What do you remember of that initial meeting?
My dad was playing with Santana at the time, and they’d heard about this guy playing and recording all of his own music. I remember seeing the poster for his first record with him and the big Afro. My friend who worked at a record store gave me the poster, and I put it in my bedroom and said, “I’m gonna meet you.”
A couple of months later, he came out to San Francisco to play. No one knew who he was — the first record had just come out. The show was interesting, a little bit different than what the single was. When I went backstage, I introduced myself, and he turned around and said, “I know who you are. I watched you with George Duke. I think you’re amazing.”
We started talking, and we liked the same type of music and people that influenced us. We became friends right away. He came and started hanging out with my family, and he was introduced to Latin jazz music. He had never heard it before. He was like, “Where did this come from?”
Six years later, he co-produced your debut album, “The Glamorous Life.”
I was so excited. We did it at Sunset Sound [in Los Angeles]. We said, “Let’s just do a record.” We stayed up and we recorded the whole album in a week.
There was no schedule — that’s what was cool about it. We just wanted to get it done, and if we were tired, we went home for a few minutes. But there wasn’t much sleeping because we were having fun: “Let’s try this. Let’s try that.” Some of it was with the band, some of it was just he and I.
Prince was making so much music at that time. He put out a new studio album every year between 1984 and 1992. Nobody works like that anymore.
That’s the problem: It’s work to other people, but to us it was just life. If you enjoy what you do and you’re in the studio every day just hanging out and creating, it’s not a job. Then, all of a sudden, you look back a month later and you’ve got 30 songs.
Was there a difference between the music you were making for his albums and the music you were making for your albums?
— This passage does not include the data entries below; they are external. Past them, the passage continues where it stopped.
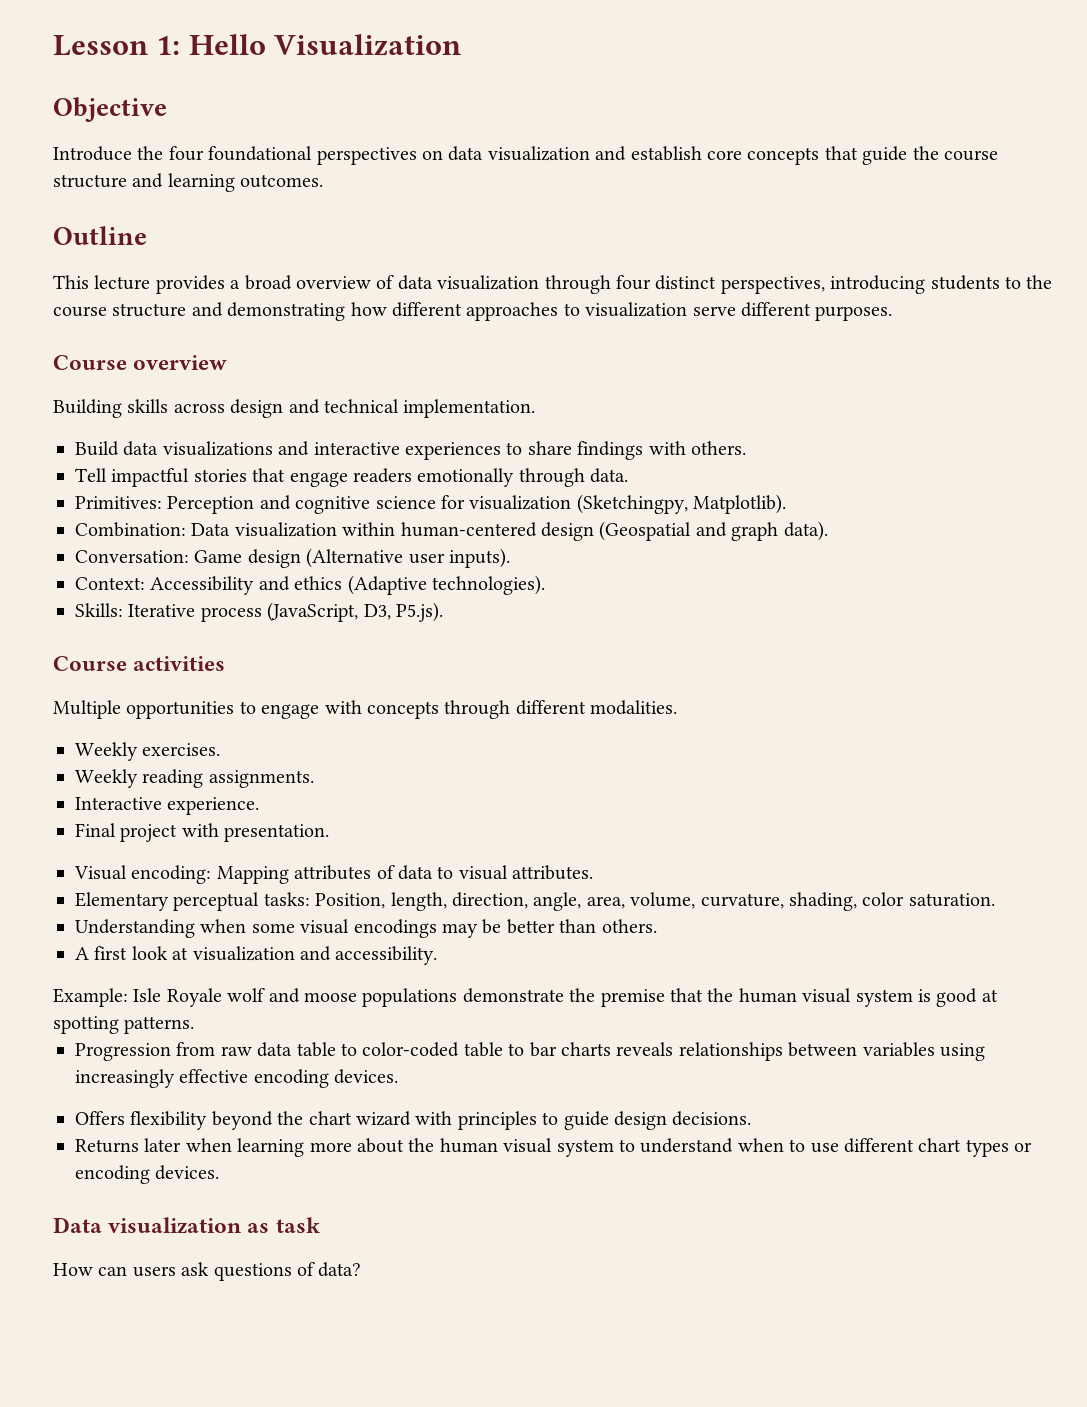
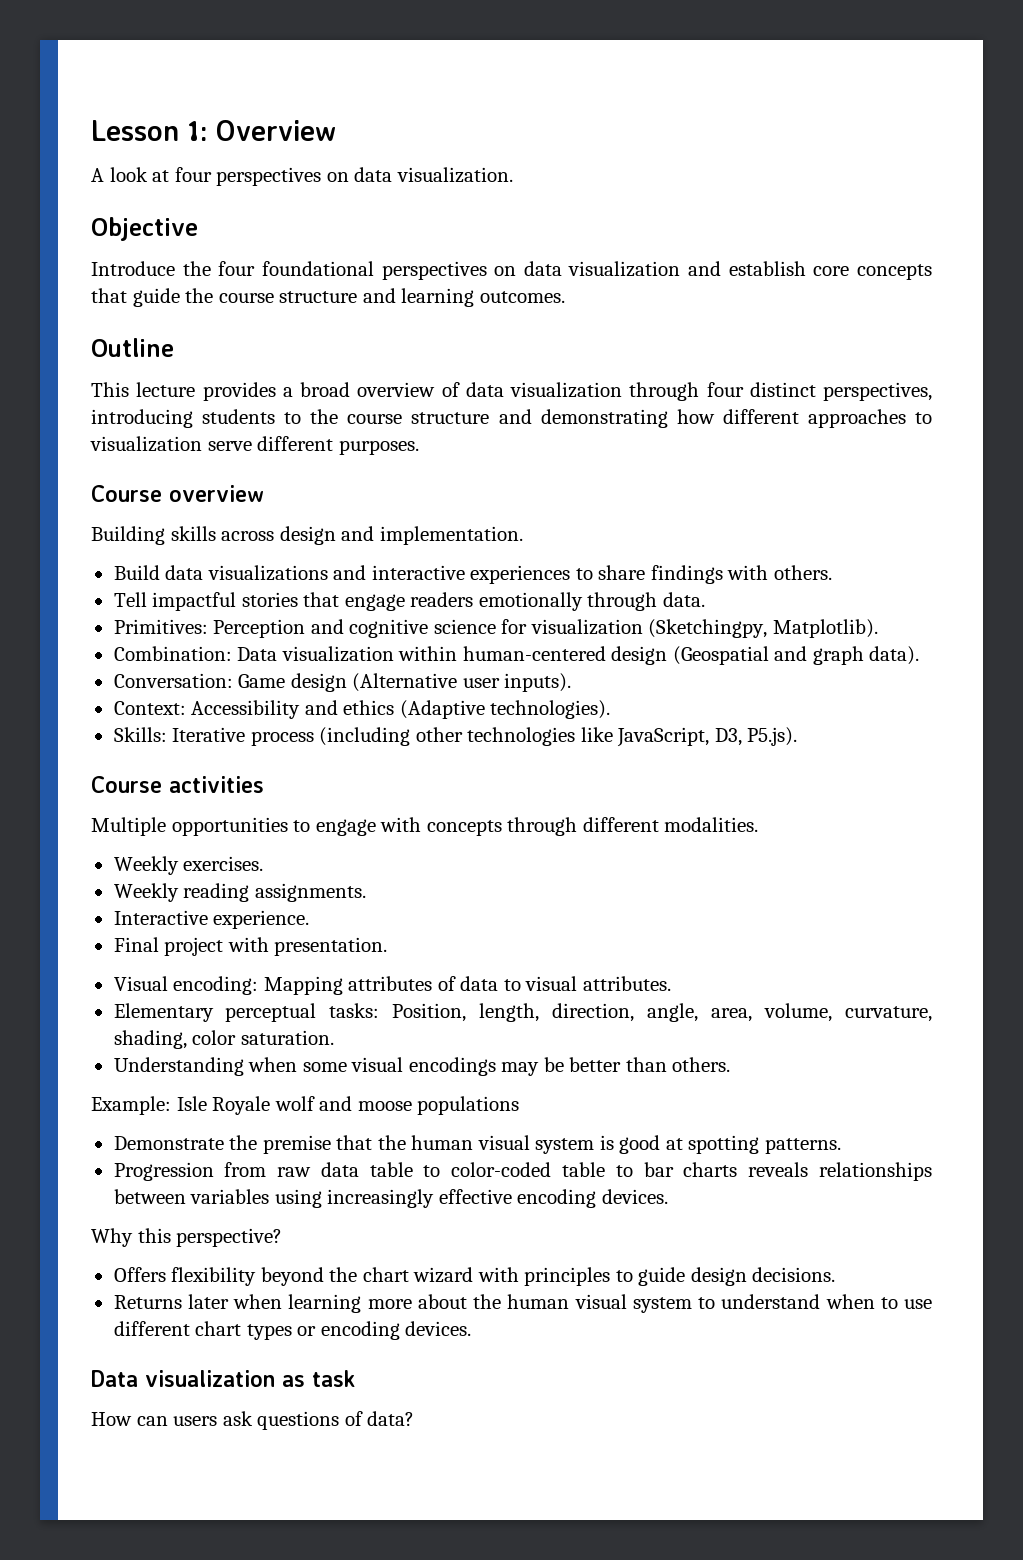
- Lesson 1: Hello Visualization
+ Lesson 1: Overview
+ A look at four perspectives on data visualization.
- Building skills across design and technical implementation.
+ Building skills across design and implementation.
- Skills: Iterative process (JavaScript, D3, P5.js).
+ Skills: Iterative process (including other technologies like JavaScript, D3, P5.js).
- A first look at visualization and accessibility.
- Example: Isle Royale wolf and moose populations demonstrate the premise that the human visual system is good at spotting patterns.
+ Example: Isle Royale wolf and moose populations
+ Demonstrate the premise that the human visual system is good at spotting patterns.
+ Why this perspective?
Not at all — it was just one flow. Especially at Paisley [Park] at that time, I’d be in one room doing vocals and he’d be in the other studio doing something, and he’d call me in. I ended up engineering a lot of his recordings because it was just him and I in the studio, 4 or 5 in the morning.
Yes. Our tie was him watching me play with my dad’s band and my family. He had never seen a girl play percussion before. He said, “Who else can we look at that plays?” I said, “The only person I know that plays drums that I grew up listening to was Karen Carpenter.” He was like, “Well, then you’re unique, so you need to do something because no one has ever seen this.”
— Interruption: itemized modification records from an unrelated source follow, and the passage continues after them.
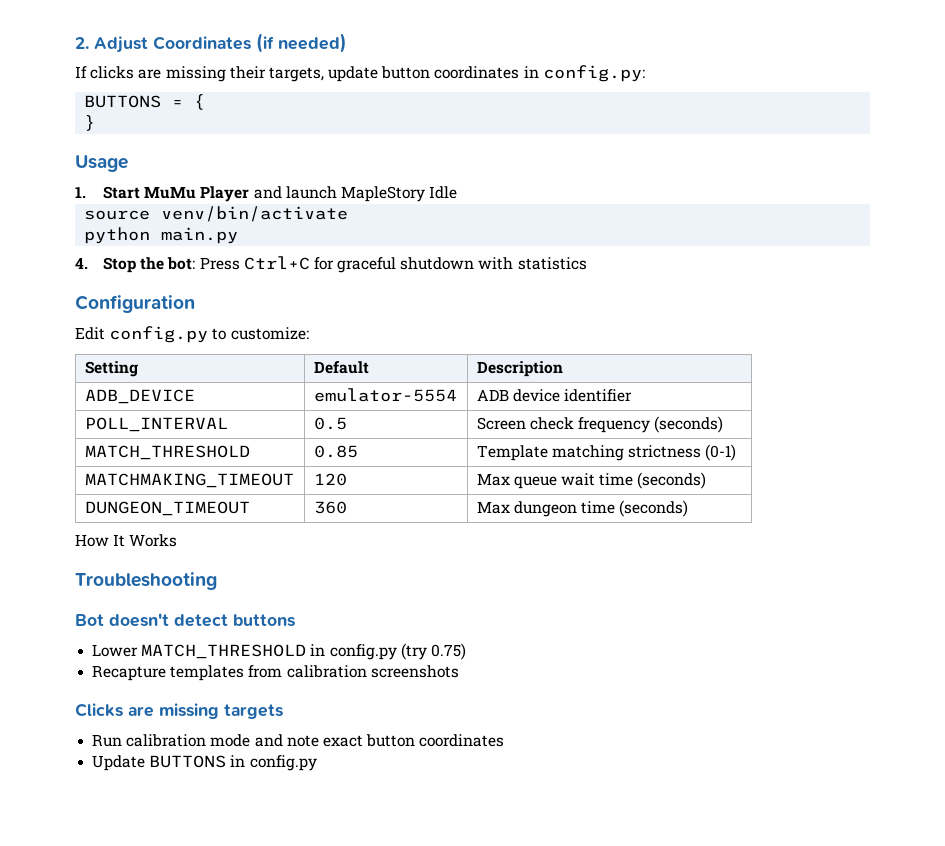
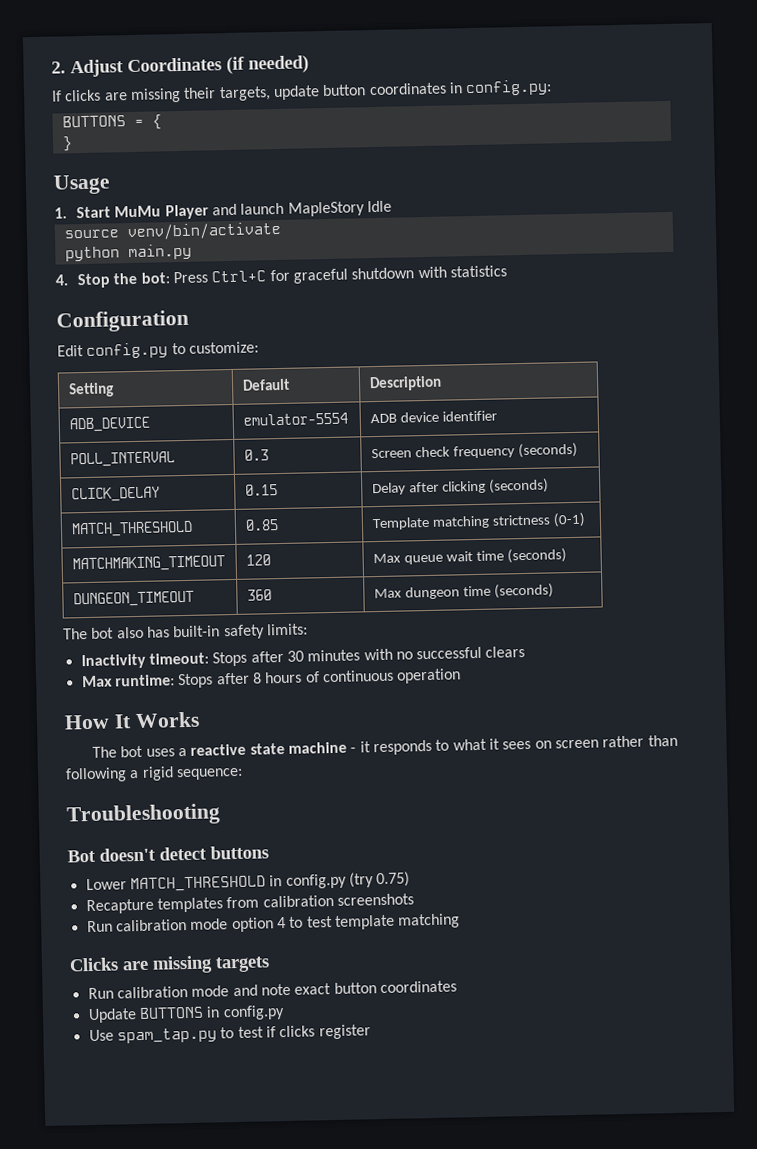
- POLL_INTERVAL | 0.5 | Screen check frequency (seconds)
+ POLL_INTERVAL | 0.3 | Screen check frequency (seconds)
+ CLICK_DELAY | 0.15 | Delay after clicking (seconds)
+ The bot also has built-in safety limits:
+ Inactivity timeout: Stops after 30 minutes with no successful clears
+ Max runtime: Stops after 8 hours of continuous operation
  How It Works
+ The bot uses a reactive state machine - it responds to what it sees on screen rather than following a rigid sequence:
+ Run calibration mode option 4 to test template matching
+ Use spam_tap.py to test if clicks register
I did my record and turned it in to Warner Bros. I didn’t even have an A&R person — I just did the record and turned it in. I told the label who I was and that I played timbales, and they were like, “What’s that?” They didn’t even know what the instrument was.
Eventually you and Prince stopped working together.
I was opening for him on the “Purple Rain” tour, then I was in his band. And then it went to headlining my own shows, and I felt it was too much for me. It was a heavy burden to carry to be a superstar. I said, “I don’t want to have to worry about doing interviews. I just want to go back to playing drums and percussion.”
That’s part of who he was, too. He just wanted to play. What’s to talk about? Nothing. We say what we need to say when we play.
Did you stay in touch?
I always knew when he was thinking about me, because the next thing you know, he’d call me and it would seem like we had spoken yesterday, even if it had been months. We were just connected in that way. It was all kind of seamless, like a thread that continued for 38 years.